The house I liked the most was the two story house. We moved into it after my twin brother and sister were born. I was probably 10 at the time. I got the bedroom that looked out into the huge old weeping willow tree. Some of the branches nearly touched my window. There was a platform fully covered with an old double mattress about 8 or 10 feet up, where the tree split into several large branches.
I had so much fun under and in that willow tree. The branches hung down and I could swing on them. I spent many hours lying on the mattress reading books. There were also several smaller platforms higher up in the tree that I could climb to. I used an old piece of woven wire to create the walls of a round house and played with my baby dolls in there. I had the furniture drawn on the ground and I would sweep the floor and make everything tidy. I took good care of my babies.
My father raised cattle and hay. The first cutting of hay was ready before school was over and I remember my older brothers and sister going out to buck bales before going to school. I liked to help with feeding the calves. There were big 5 gallon containers that hung below the cows that were being milked with a machine. The milk was then poured into buckets to be carried to the calf pens.

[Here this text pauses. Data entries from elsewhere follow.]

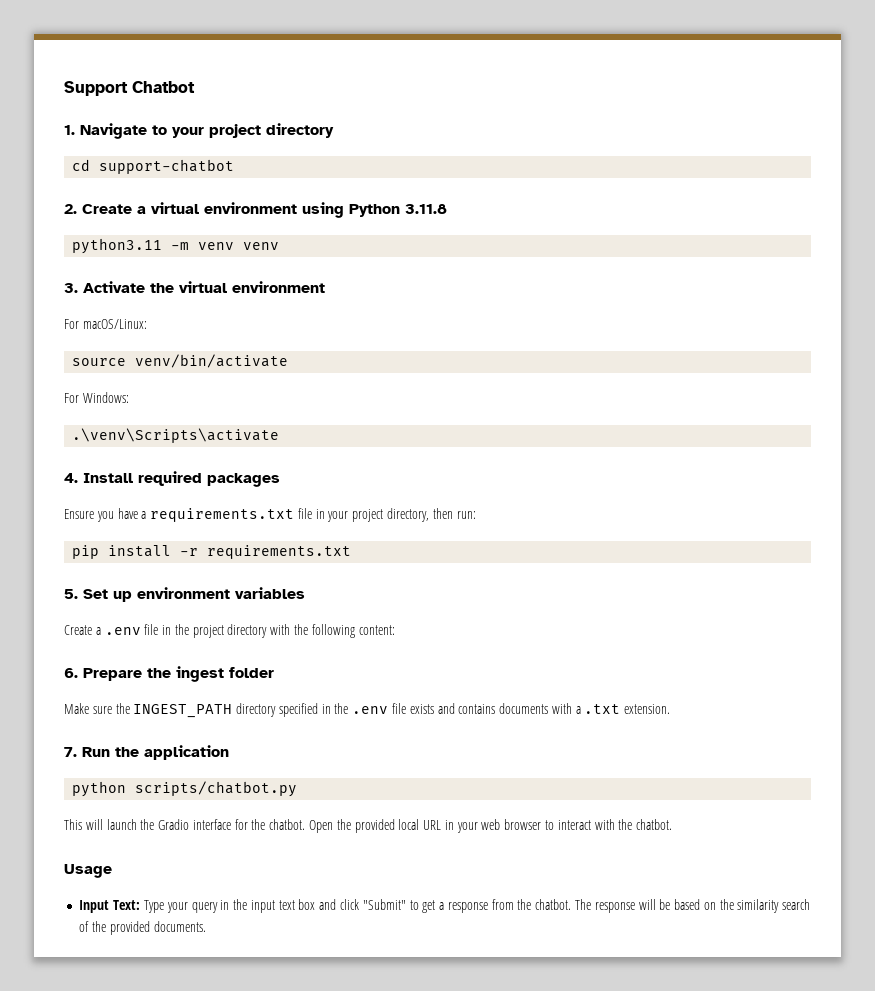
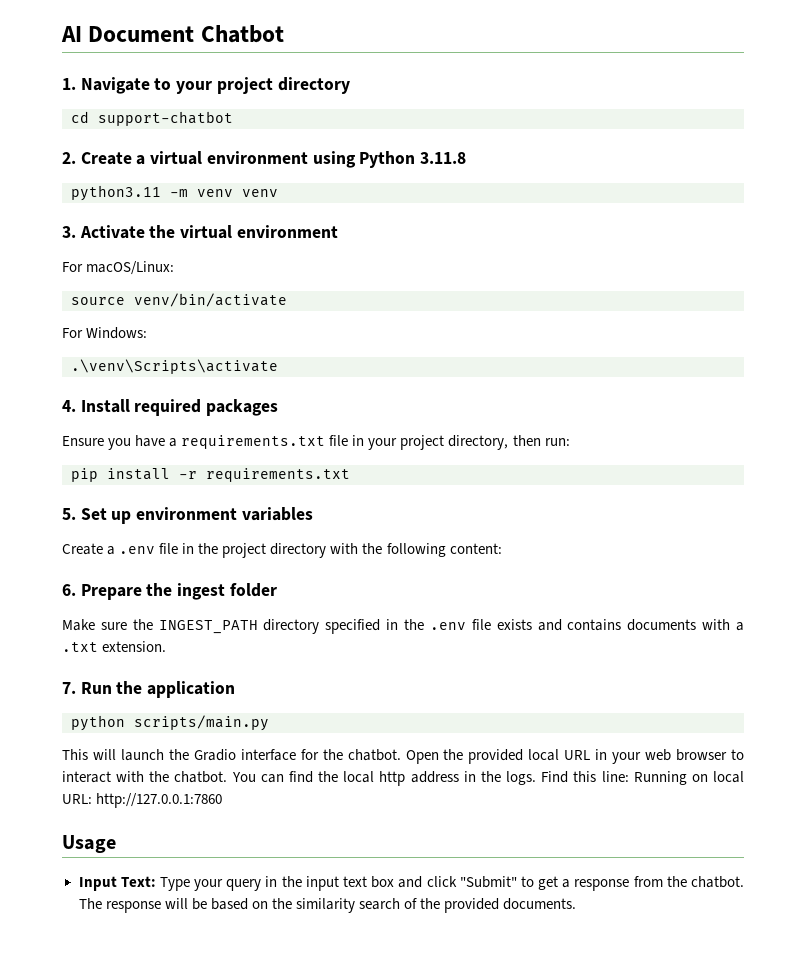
- Support Chatbot
+ AI Document Chatbot
- python scripts/chatbot.py
+ python scripts/main.py
+ You can find the local http address in the logs. Find this line: Running on local URL: http://127.0.0.1:7860

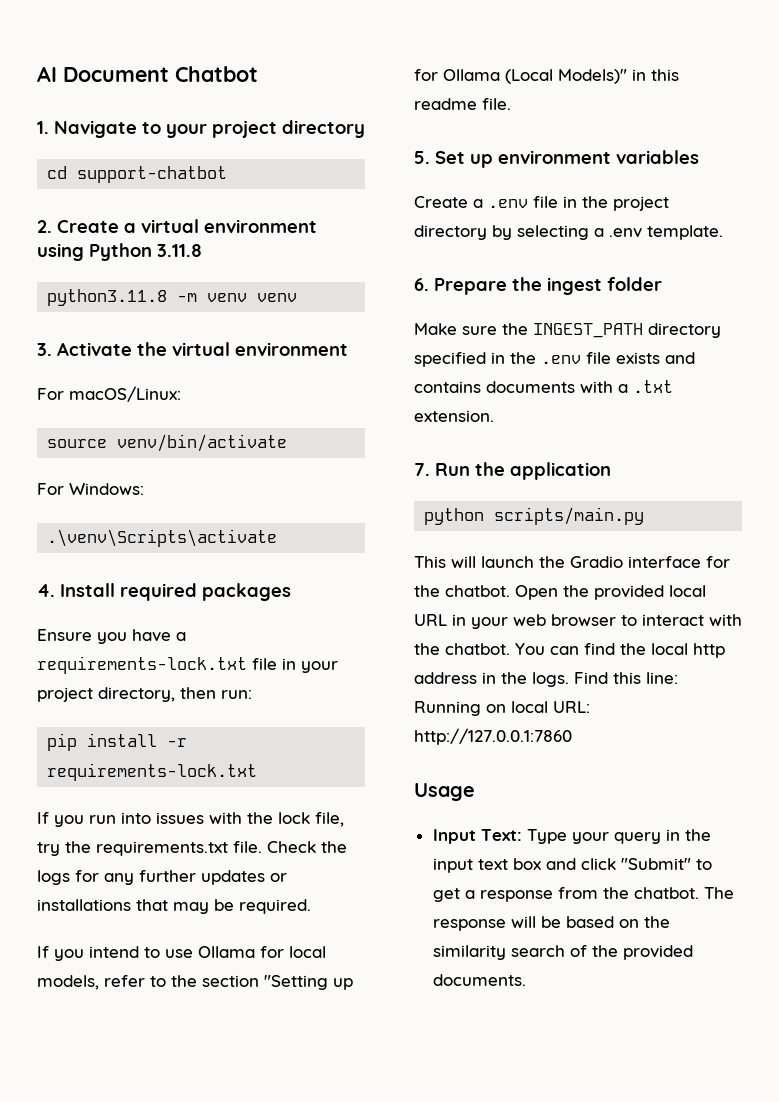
- python3.11 -m venv venv
+ python3.11.8 -m venv venv
- Ensure you have a requirements.txt file in your project directory, then run:
+ Ensure you have a requirements-lock.txt file in your project directory, then run:
- pip install -r requirements.txt
+ pip install -r requirements-lock.txt
+ If you run into issues with the lock file, try the requirements.txt file. Check the logs for any further updates or installations that may be required.
+ If you intend to use Ollama for local models, refer to the section "Setting up for Ollama (Local Models)" in this readme file.
- Create a .env file in the project directory with the following content:
+ Create a .env file in the project directory by selecting a .env template.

If there wasn’t enough fresh milk for all the calves, we would mix dry milk powder with water and whisk it with baling wire bent to be like the wire whisk used in our kitchen. Some of the calves were old enough to drink from a bucket, but many needed to be bottle fed. I learned how to hold the bottle and hang on to the nipple so they didn’t pull it off the bottle in their exuberance.
We also had rabbits (which I loved to cuddle), pigs, chickens and at least one horse. I have so many happy memories from my childhood on the farm! It was a good place to grow up! There were lots of opportunities to explore new things and play outside. I was so happy to also be able to raise my children out in the country. They learned about the woods rather than the desert, but had the same opportunities for being outside in nature and exploring the world around them.